■ EXCERPTED RECORDS ■
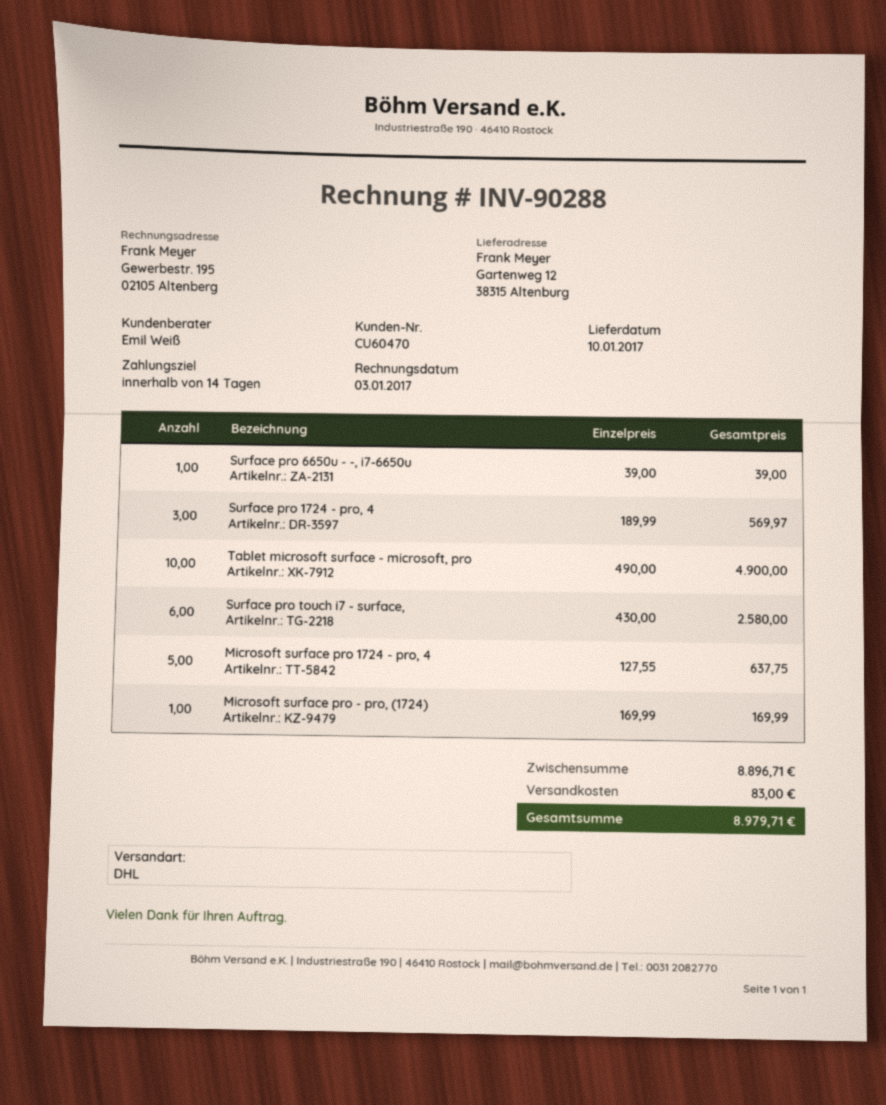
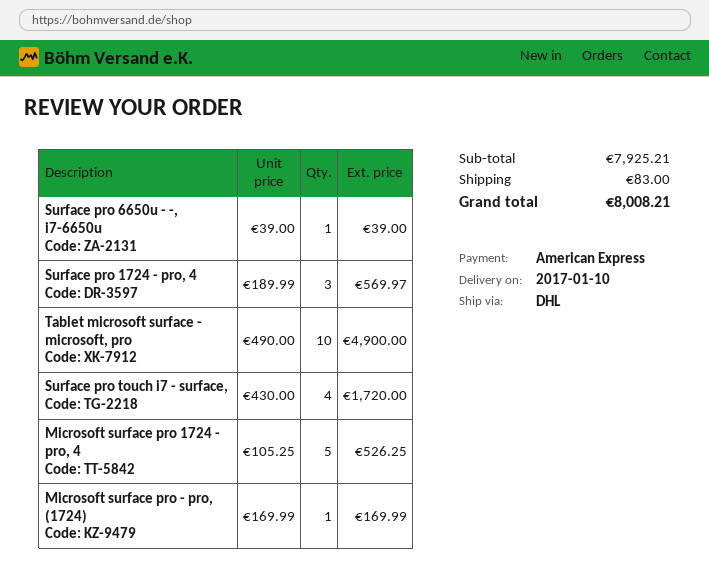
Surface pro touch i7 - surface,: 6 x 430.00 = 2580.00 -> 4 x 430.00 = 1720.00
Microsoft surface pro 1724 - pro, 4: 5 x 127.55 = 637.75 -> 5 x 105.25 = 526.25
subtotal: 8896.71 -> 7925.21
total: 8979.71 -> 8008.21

--

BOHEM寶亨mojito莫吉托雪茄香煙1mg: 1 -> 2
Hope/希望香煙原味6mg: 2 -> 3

■ WHAT IS NEEDED ■
Go through the data and count every line where the word "surface" appears. Give only that count.

■ EXERCISE SOLUTION ■
2